Exercise: Retype all of the entries exactly as they appear.

Records for the task:
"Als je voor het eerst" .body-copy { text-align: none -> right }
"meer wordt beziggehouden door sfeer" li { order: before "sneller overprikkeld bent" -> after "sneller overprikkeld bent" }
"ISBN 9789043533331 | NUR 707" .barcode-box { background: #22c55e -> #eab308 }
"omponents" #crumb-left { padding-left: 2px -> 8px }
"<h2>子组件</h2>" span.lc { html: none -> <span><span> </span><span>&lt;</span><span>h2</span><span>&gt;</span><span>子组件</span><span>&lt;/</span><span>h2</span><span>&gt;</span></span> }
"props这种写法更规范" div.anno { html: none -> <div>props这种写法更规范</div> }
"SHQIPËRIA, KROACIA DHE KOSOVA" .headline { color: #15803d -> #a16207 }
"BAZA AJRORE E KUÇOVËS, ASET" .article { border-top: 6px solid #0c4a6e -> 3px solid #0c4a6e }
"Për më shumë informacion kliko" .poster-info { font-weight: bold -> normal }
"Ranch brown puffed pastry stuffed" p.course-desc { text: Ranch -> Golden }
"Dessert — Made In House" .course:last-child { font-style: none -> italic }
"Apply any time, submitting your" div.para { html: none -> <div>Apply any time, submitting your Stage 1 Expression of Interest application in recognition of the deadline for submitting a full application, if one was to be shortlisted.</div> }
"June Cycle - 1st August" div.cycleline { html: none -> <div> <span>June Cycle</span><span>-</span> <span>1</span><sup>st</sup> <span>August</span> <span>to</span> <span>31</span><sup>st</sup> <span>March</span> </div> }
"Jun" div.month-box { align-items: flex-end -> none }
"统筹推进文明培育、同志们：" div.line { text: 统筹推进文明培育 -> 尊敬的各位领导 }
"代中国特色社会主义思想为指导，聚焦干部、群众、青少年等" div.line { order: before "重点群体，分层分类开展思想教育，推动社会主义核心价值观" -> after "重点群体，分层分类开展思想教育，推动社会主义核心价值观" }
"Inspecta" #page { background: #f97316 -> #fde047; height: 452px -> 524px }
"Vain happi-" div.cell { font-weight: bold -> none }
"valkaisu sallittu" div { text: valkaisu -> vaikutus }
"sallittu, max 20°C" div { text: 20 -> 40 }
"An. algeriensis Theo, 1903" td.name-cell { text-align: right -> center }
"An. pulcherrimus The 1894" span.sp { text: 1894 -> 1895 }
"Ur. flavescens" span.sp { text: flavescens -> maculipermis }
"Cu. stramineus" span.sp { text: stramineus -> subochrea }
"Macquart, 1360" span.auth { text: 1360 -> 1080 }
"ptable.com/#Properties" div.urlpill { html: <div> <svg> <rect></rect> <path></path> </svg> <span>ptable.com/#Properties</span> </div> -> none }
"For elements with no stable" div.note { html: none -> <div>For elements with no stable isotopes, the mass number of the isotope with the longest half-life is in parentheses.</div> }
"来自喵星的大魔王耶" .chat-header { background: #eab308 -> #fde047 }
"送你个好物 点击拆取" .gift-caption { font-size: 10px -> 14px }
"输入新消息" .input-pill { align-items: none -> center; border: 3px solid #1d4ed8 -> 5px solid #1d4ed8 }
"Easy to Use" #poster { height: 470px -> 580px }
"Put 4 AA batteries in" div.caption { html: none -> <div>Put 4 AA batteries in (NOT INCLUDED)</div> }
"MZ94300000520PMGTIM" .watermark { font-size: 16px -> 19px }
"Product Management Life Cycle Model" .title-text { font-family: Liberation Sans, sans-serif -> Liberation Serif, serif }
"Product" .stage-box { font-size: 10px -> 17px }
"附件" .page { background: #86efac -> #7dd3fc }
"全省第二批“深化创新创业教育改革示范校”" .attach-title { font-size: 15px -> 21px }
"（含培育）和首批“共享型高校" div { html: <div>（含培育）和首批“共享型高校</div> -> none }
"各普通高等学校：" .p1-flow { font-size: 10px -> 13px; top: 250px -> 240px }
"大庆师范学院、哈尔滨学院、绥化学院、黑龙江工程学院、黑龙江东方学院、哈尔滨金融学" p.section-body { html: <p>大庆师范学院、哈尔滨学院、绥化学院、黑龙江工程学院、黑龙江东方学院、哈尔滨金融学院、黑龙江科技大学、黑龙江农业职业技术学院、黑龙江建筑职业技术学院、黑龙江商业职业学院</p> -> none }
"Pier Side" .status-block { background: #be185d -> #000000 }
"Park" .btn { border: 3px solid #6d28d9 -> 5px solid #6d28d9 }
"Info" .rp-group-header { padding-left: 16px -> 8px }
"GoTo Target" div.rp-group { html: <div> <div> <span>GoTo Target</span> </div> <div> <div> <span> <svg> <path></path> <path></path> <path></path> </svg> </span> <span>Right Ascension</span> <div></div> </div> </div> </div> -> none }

Solution:
"Als je voor het eerst" .body-copy { text-align: none -> right }
"meer wordt beziggehouden door sfeer" li { order: before "sneller overprikkeld bent" -> after "sneller overprikkeld bent" }
"ISBN 9789043533331 | NUR 707" .barcode-box { background: #22c55e -> #eab308 }
"omponents" #crumb-left { padding-left: 2px -> 8px }
"<h2>子组件</h2>" span.lc { html: none -> <span><span> </span><span>&lt;</span><span>h2</span><span>&gt;</span><span>子组件</span><span>&lt;/</span><span>h2</span><span>&gt;</span></span> }
"props这种写法更规范" div.anno { html: none -> <div>props这种写法更规范</div> }
"SHQIPËRIA, KROACIA DHE KOSOVA" .headline { color: #15803d -> #a16207 }
"BAZA AJRORE E KUÇOVËS, ASET" .article { border-top: 6px solid #0c4a6e -> 3px solid #0c4a6e }
"Për më shumë informacion kliko" .poster-info { font-weight: bold -> normal }
"Ranch brown puffed pastry stuffed" p.course-desc { text: Ranch -> Golden }
"Dessert — Made In House" .course:last-child { font-style: none -> italic }
"Apply any time, submitting your" div.para { html: none -> <div>Apply any time, submitting your Stage 1 Expression of Interest application in recognition of the deadline for submitting a full application, if one was to be shortlisted.</div> }
"June Cycle - 1st August" div.cycleline { html: none -> <div> <span>June Cycle</span><span>-</span> <span>1</span><sup>st</sup> <span>August</span> <span>to</span> <span>31</span><sup>st</sup> <span>March</span> </div> }
"Jun" div.month-box { align-items: flex-end -> none }
"统筹推进文明培育、同志们：" div.line { text: 统筹推进文明培育 -> 尊敬的各位领导 }
"代中国特色社会主义思想为指导，聚焦干部、群众、青少年等" div.line { order: before "重点群体，分层分类开展思想教育，推动社会主义核心价值观" -> after "重点群体，分层分类开展思想教育，推动社会主义核心价值观" }
"Inspecta" #page { background: #f97316 -> #fde047; height: 452px -> 524px }
"Vain happi-" div.cell { font-weight: bold -> none }
"valkaisu sallittu" div { text: valkaisu -> vaikutus }
"sallittu, max 20°C" div { text: 20 -> 40 }
"An. algeriensis Theo, 1903" td.name-cell { text-align: right -> center }
"An. pulcherrimus The 1894" span.sp { text: 1894 -> 1895 }
"Ur. flavescens" span.sp { text: flavescens -> maculipermis }
"Cu. stramineus" span.sp { text: stramineus -> subochrea }
"Macquart, 1360" span.auth { text: 1360 -> 1080 }
"ptable.com/#Properties" div.urlpill { html: <div> <svg> <rect></rect> <path></path> </svg> <span>ptable.com/#Properties</span> </div> -> none }
"For elements with no stable" div.note { html: none -> <div>For elements with no stable isotopes, the mass number of the isotope with the longest half-life is in parentheses.</div> }
"来自喵星的大魔王耶" .chat-header { background: #eab308 -> #fde047 }
"送你个好物 点击拆取" .gift-caption { font-size: 10px -> 14px }
"输入新消息" .input-pill { align-items: none -> center; border: 3px solid #1d4ed8 -> 5px solid #1d4ed8 }
"Easy to Use" #poster { height: 470px -> 580px }
"Put 4 AA batteries in" div.caption { html: none -> <div>Put 4 AA batteries in (NOT INCLUDED)</div> }
"MZ94300000520PMGTIM" .watermark { font-size: 16px -> 19px }
"Product Management Life Cycle Model" .title-text { font-family: Liberation Sans, sans-serif -> Liberation Serif, serif }
"Product" .stage-box { font-size: 10px -> 17px }
"附件" .page { background: #86efac -> #7dd3fc }
"全省第二批“深化创新创业教育改革示范校”" .attach-title { font-size: 15px -> 21px }
"（含培育）和首批“共享型高校" div { html: <div>（含培育）和首批“共享型高校</div> -> none }
"各普通高等学校：" .p1-flow { font-size: 10px -> 13px; top: 250px -> 240px }
"大庆师范学院、哈尔滨学院、绥化学院、黑龙江工程学院、黑龙江东方学院、哈尔滨金融学" p.section-body { html: <p>大庆师范学院、哈尔滨学院、绥化学院、黑龙江工程学院、黑龙江东方学院、哈尔滨金融学院、黑龙江科技大学、黑龙江农业职业技术学院、黑龙江建筑职业技术学院、黑龙江商业职业学院</p> -> none }
"Pier Side" .status-block { background: #be185d -> #000000 }
"Park" .btn { border: 3px solid #6d28d9 -> 5px solid #6d28d9 }
"Info" .rp-group-header { padding-left: 16px -> 8px }
"GoTo Target" div.rp-group { html: <div> <div> <span>GoTo Target</span> </div> <div> <div> <span> <svg> <path></path> <path></path> <path></path> </svg> </span> <span>Right Ascension</span> <div></div> </div> </div> </div> -> none }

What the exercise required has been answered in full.